Coca-Cola issues safety recall of soft drinks in Europe over chemical chlorate concerns
Coca-Cola has recalled some of its soft drinks in Europe after higher-than-normal levels of a chemical called chlorate were detected in bottles and cans at a Belgian production plant
BRUSSELS -- Coca-Cola has recalled some of its soft drinks in Europe after higher-than-normal levels of a chemical called chlorate were detected in bottles and cans at a production plant in Belgium.
Batches of Coca Cola, Fanta, Sprite, Minute Maid and Fuze Tea were among the products recalled in Belgium, Luxembourg and the Netherlands, the company said on Tuesday. The recall concerns drinks with production codes 328 GE to 338 GE.

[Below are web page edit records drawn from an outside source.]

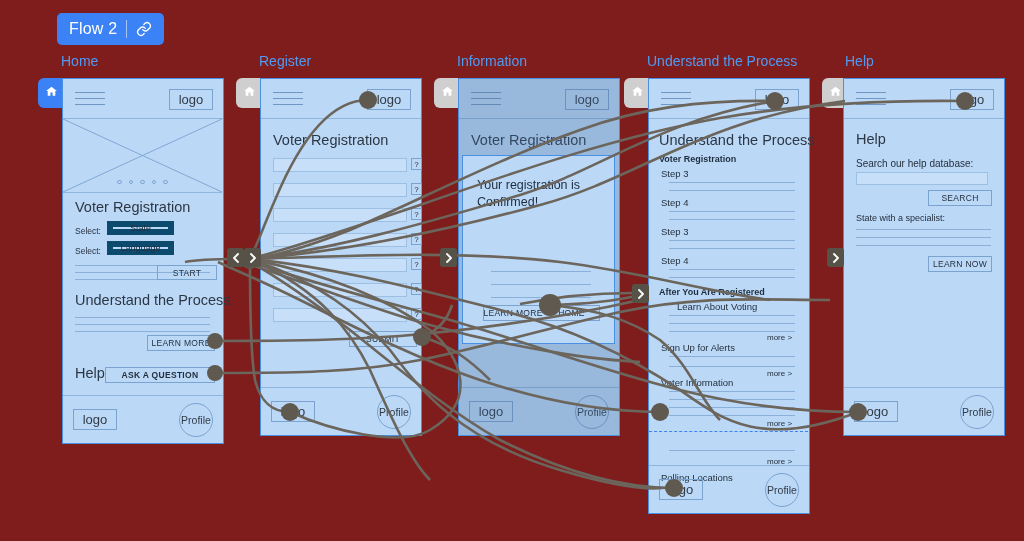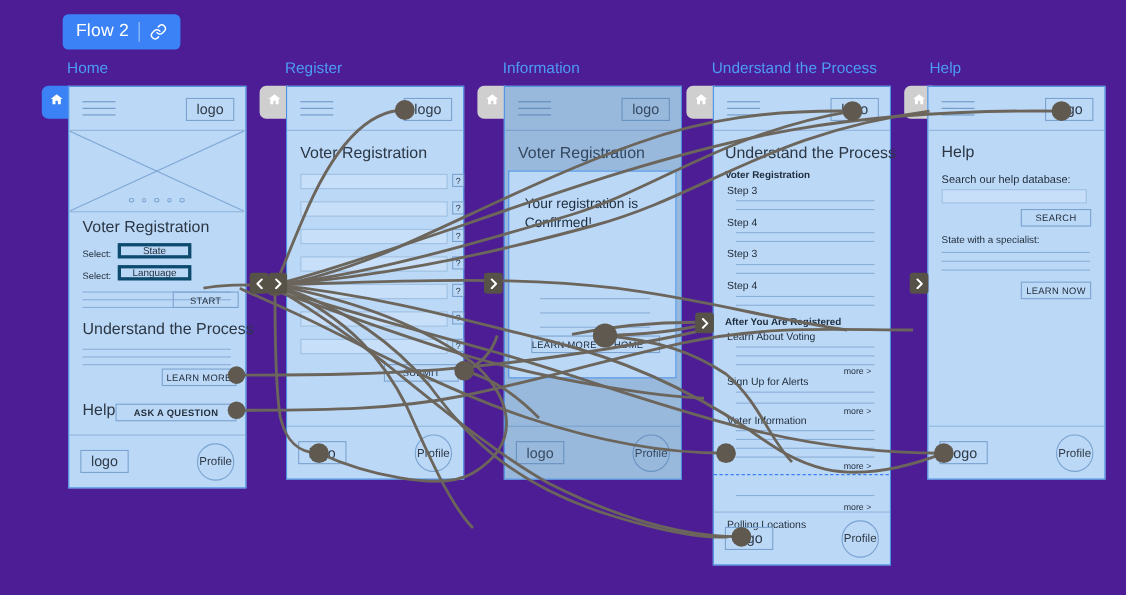"Flow 2" #canvas { background: #4c1d95 -> #7f1d1d }
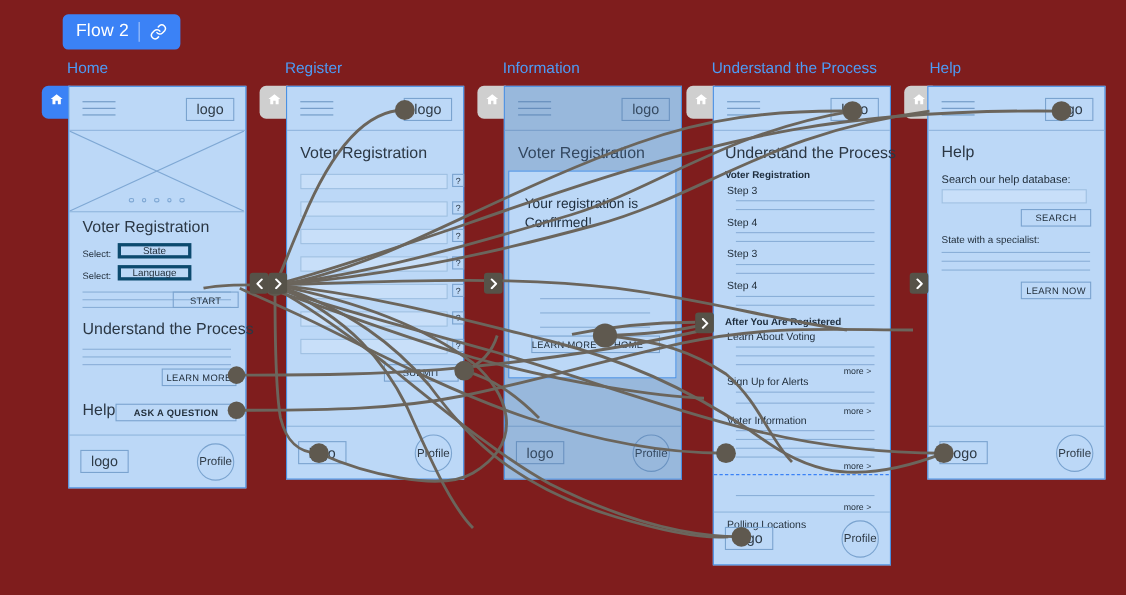"State" .sel { border: 3px solid #0c4a6e -> 6px solid #0c4a6e }
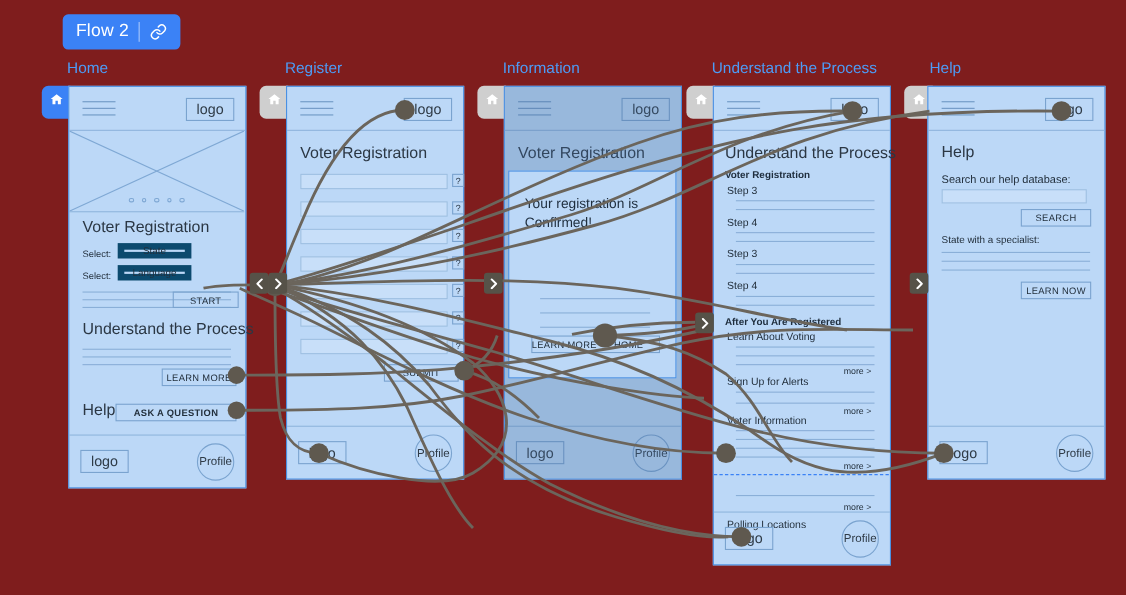"Learn About Voting" div.step-lbl { left: 12px -> 28px }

“We are also in contact with authorities in a very small number of European markets – France, Germany and Great Britain – where a very limited quantity of stock was also shipped,” the company said. No produce was recalled in those countries.
Health authorities in Denmark, Portugal and Romania were notified by the European Union’s rapid alert system to investigate whether shop shelves or vending machines had been stocked with potentially contaminated soft drinks. It designated the risk as “serious.”

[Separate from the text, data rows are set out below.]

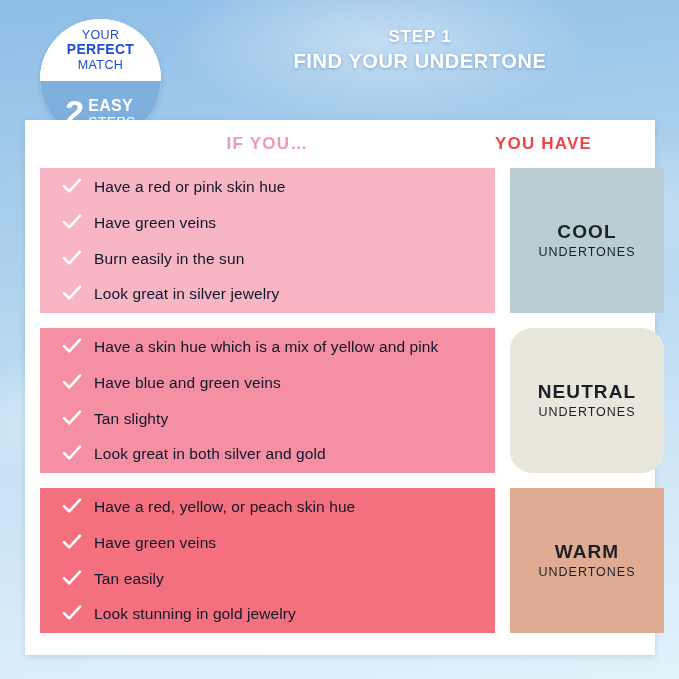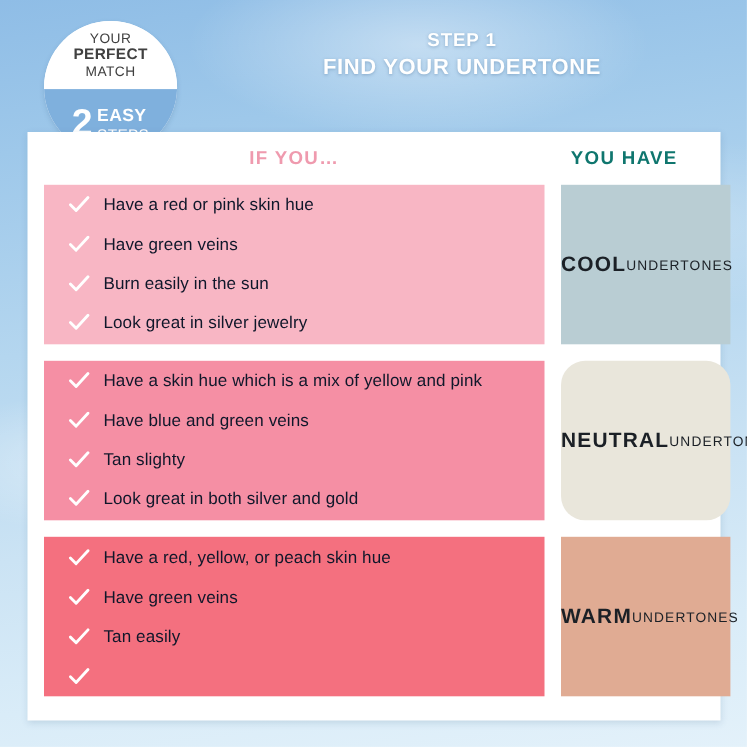"YOUR" #badge-top { color: #404040 -> #1d4ed8 }
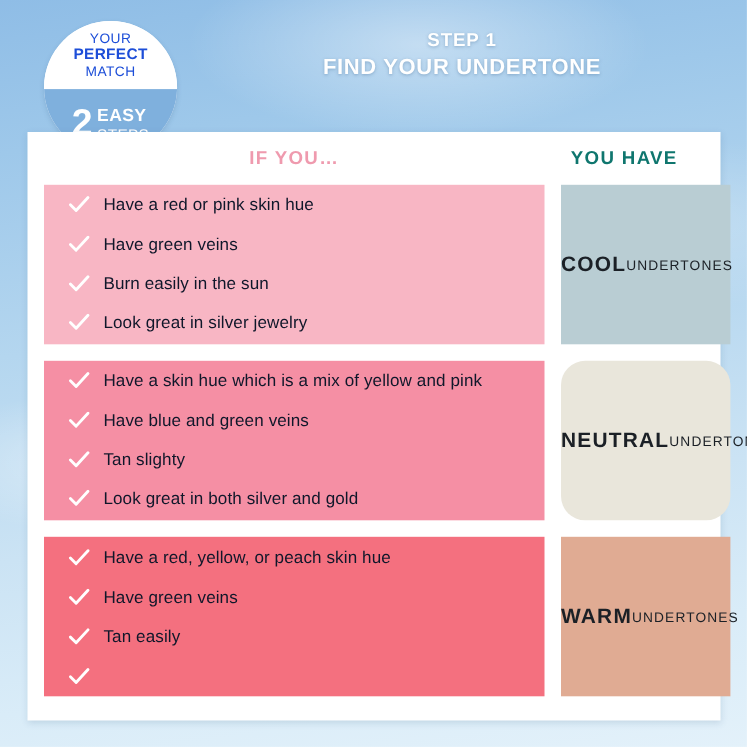"YOU HAVE" #head-you { color: #0f766e -> #ef4444; text-align: center -> left }
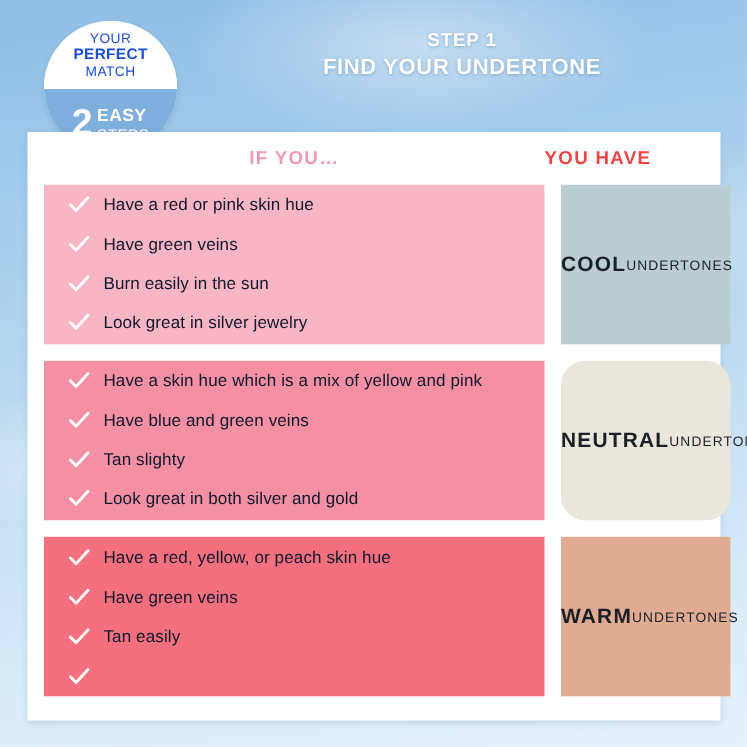"COOL" .swatch { flex-direction: row -> column; justify-content: none -> center }
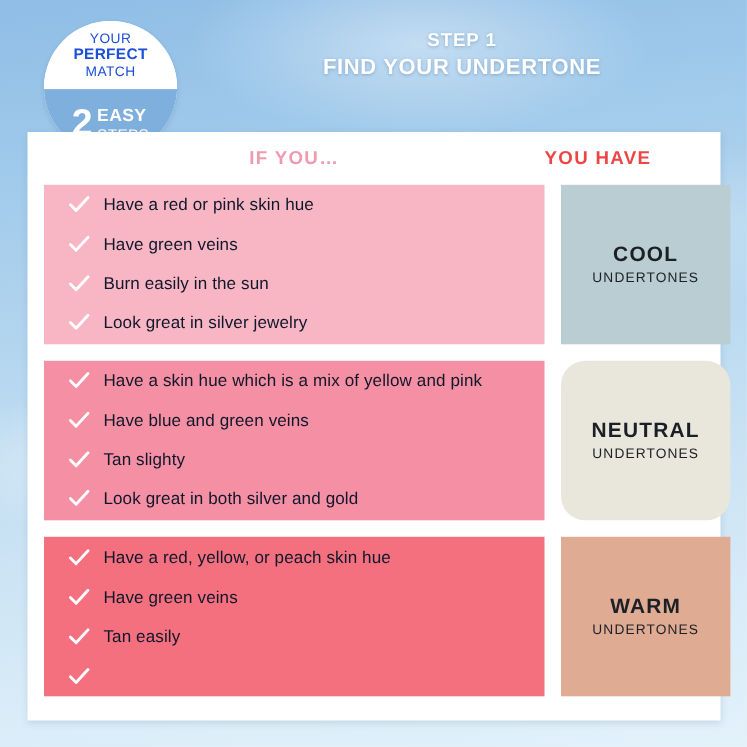"Look stunning in gold jewelry" span { html: none -> <span>Look stunning in gold jewelry</span> }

Chlorate comes from chlorine disinfectants which are used in the treatment of water used for food processing. The chemical has been linked to potentially serious health problems, notably among children by interfering with the proper functioning of the thyroid gland.

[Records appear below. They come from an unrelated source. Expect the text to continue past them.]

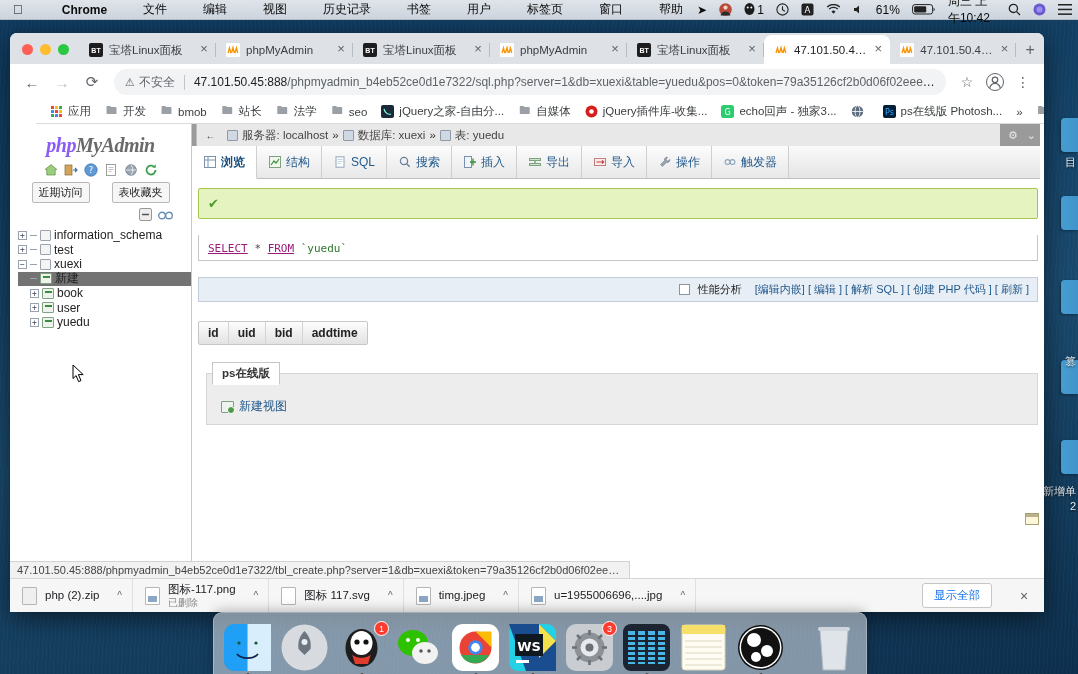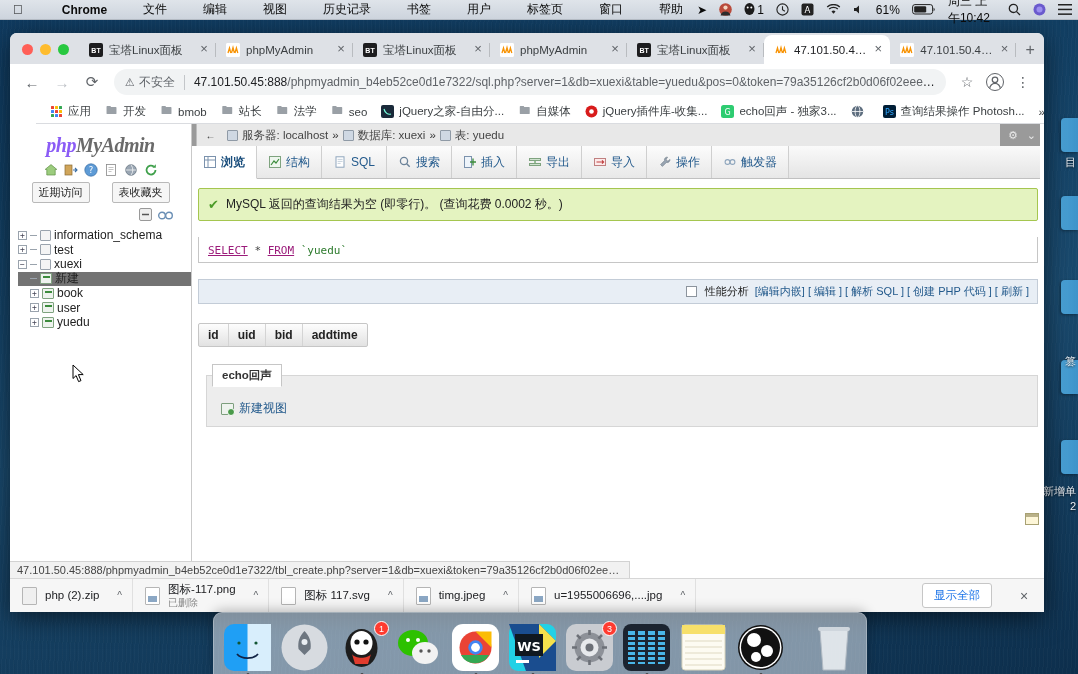"查询结果操作 Photosh..." span { text: 查询结果操作 -> ps在线版 }
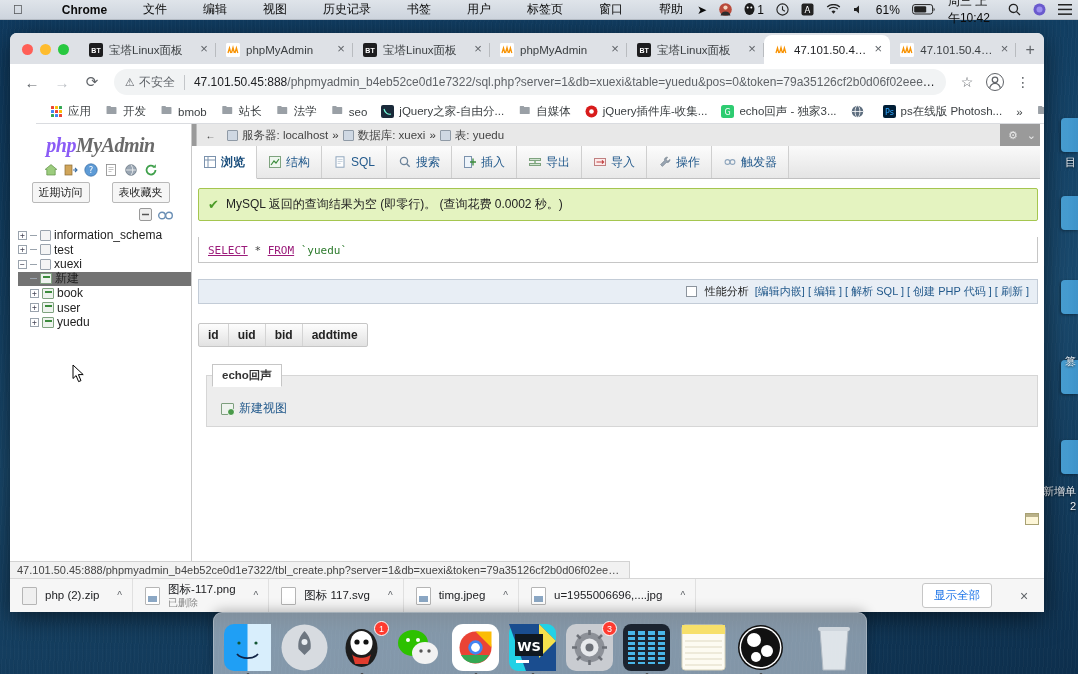"MySQL 返回的查询结果为空 (即零行)。 (查询花费 0.0002" span { html: <span>MySQL 返回的查询结果为空 (即零行)。 (查询花费 0.0002 秒。)</span> -> none }
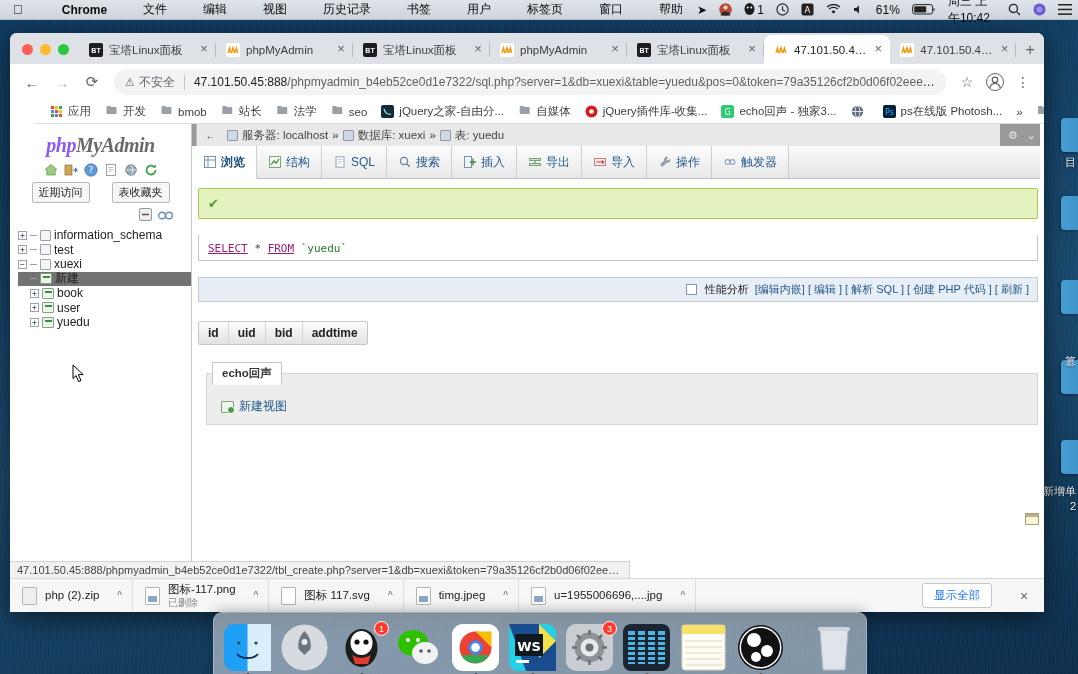"性能分析" #sql-actions .lbl { margin-right: 3px -> 10px }
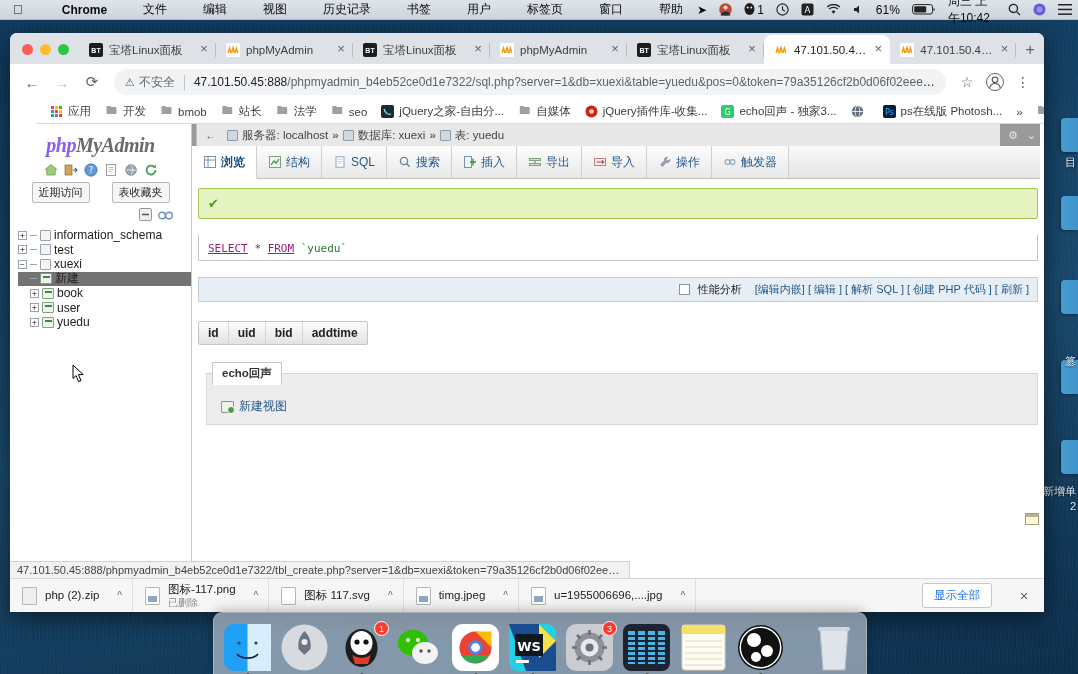"echo回声" div { text: echo回声 -> ps在线版 }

Coca-Cola said that it tracked the problem back to one specific container used in its water treatment process at its factory in the city of Ghent while conducting routine safety checks.
It has advised customers not to consume drinks from the batches concerned and to return them to the point of sale to obtain a refund. “We apologize to consumers and our commercial partners,” the company said.
Experts say consumers would have to drink a lot of any product contaminated with chlorate to suffer vomiting or other serious illness.
“It is almost non-existent or very unlikely that those large quantities are present in it," Philippe Jorens, a poisons and critical care professor at Antwerp University Hospital, told Belgian public broadcaster VTM. “You have to have consumed so many different bottles of it to possibly see an effect.”